We guessed that all those years of living in a tiny nation next door to gigantic and often threatening Russia made the Finns fearful and wary. Later, during our time in Leningrad, we would see busloads of Finnish tourists arriving for a weekend of cheap binge drinking (liquor was much cheaper there) that left them staggering and embracing on the sidewalks, their Nordic inhibitions overcome by Russian vodka.
We were also busy figuring out who among our fellow students we liked and would want to befriend. From the start, I was drawn to Vera, a flirtatious, sunny girl with a charming crooked smile, and shining straight long blonde hair she sometimes wore in a peasant-style braid. She came from a devout Russian Orthodox family living in a Russian emigre enclave in New Jersey, and already spoke fluent Russian. The man she was dating when we met was even planning to become an Orthodox priest and wanted to marry her. (Orthodox priests can marry but only before they are ordained.) Not surprisingly, she regarded Communism with a profound loathing instilled by her parents and relatives, since the staunchly atheistic Soviet government actively persecuted Orthodox believers.
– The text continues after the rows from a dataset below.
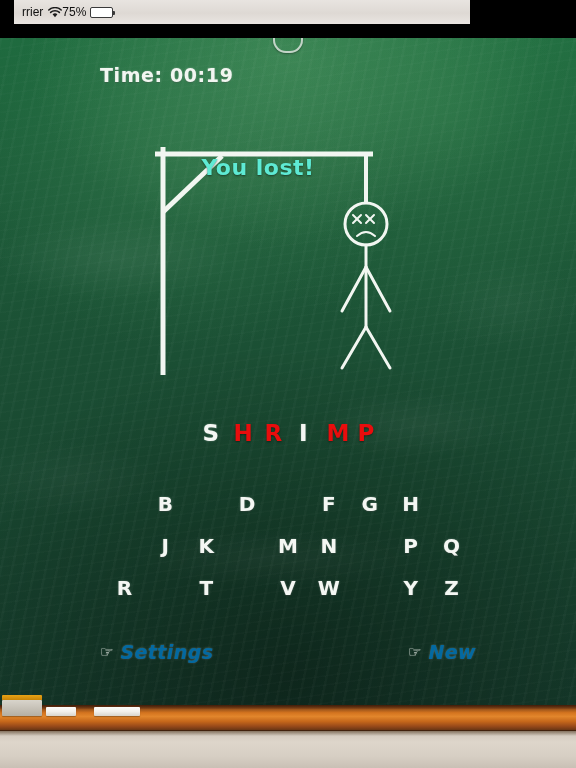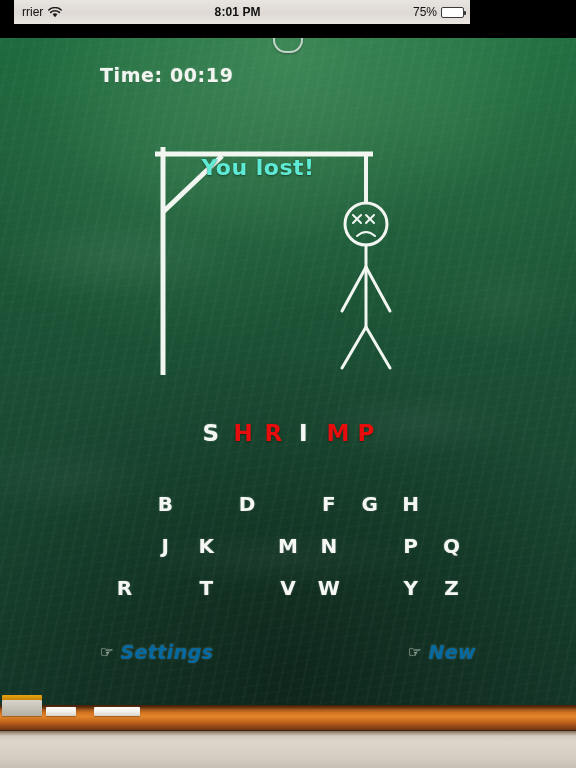--- a/index.html
+++ b/index.html
@@ -31,7 +31,6 @@
     height: 24px;
     background: linear-gradient(to bottom, #e8e4e0 0%, #ded9d4 55%, #e9e5e1 100%);
     display: flex;
-    align-items: center;
     font-family: "Liberation Sans", sans-serif;
     font-size: 12px;
     color: #111;

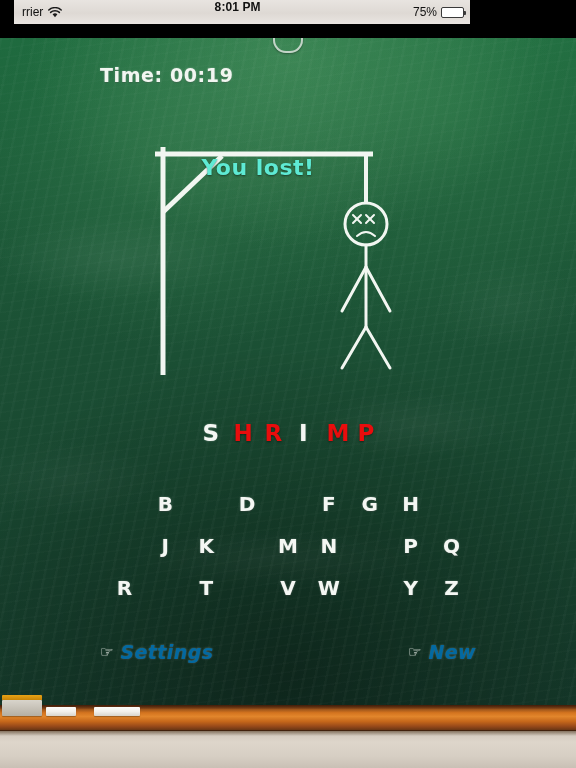--- a/index.html
+++ b/index.html
@@ -383,7 +383,6 @@
         <path d="M0.8 3.0 A9.2 9.2 0 0 1 13.2 3.0" stroke="#1a1a1a" stroke-width="1.5" fill="none" stroke-linecap="round"></path>
       </svg>
     </div>
-    <div class="sb-center">8:01 PM</div>
     <div class="sb-right">
       <span>75%</span>
       <span class="battery"><span class="fill"></span></span>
Vera (her name means faith in Russian) also loved to sing Russian folk songs, and knew the Orthodox liturgical music I had been learning in the Yale Russian Chorus. We got acquainted on a boat tour around Helsinki harbor and soon became constant companions. She was also a talented artist, and would draw funny caricatures of me and our fellow students.
With her by my side, I would see the USSR with a kind of double vision: as an American WASP with roots in Pilgrim New England, and as the child of nostalgic emigres forced to flee a beloved country and culture. She found it excruciating to listen to the endless propaganda lectures we would receive when we visited the magnificent palaces around the city built by the tsars. Many were still half in ruins 25 years after the Nazi assault upon the city. The guides inevitably pointed out the brutal injustice visited upon the Russian peasantry by the selfish aristocrats, and how Soviet power had brought enlightenment to the masses.
When the guides started in on their ideological rants, she would give me a sad look and move to the back of the crowd. She would tell me how the members of her family had suffered under Soviet rule, and managed to leave the country, beginning difficult new lives in America.
"I love Russia," she would say, "but I hate the Soviet government."
With Vera I could also present myself as straight. Judging by the stern warnings of the somber men in suits, and by what I already knew about Soviet oppression of any kind of "dissidence," I knew that having a girlfriend would be helpful in this alien environment. I was in awe of her fluency in Russian, such a valuable asset, giving her the ability to "pass" as a native. But above all, I liked Vera and enjoyed spending time with her--and she reciprocated those feelings. The knowledge that I was gay I pushed to the back of my mind as an inconvenience, something to be dealt with later.
For the coming months, I would also "pass" as a heterosexual, slipping into that identity that made getting along--especially here--so much easier. Vera was modest and discrete and did not make many sexual demands. We would become known as one of the summer's most recognizable and well-matched couples.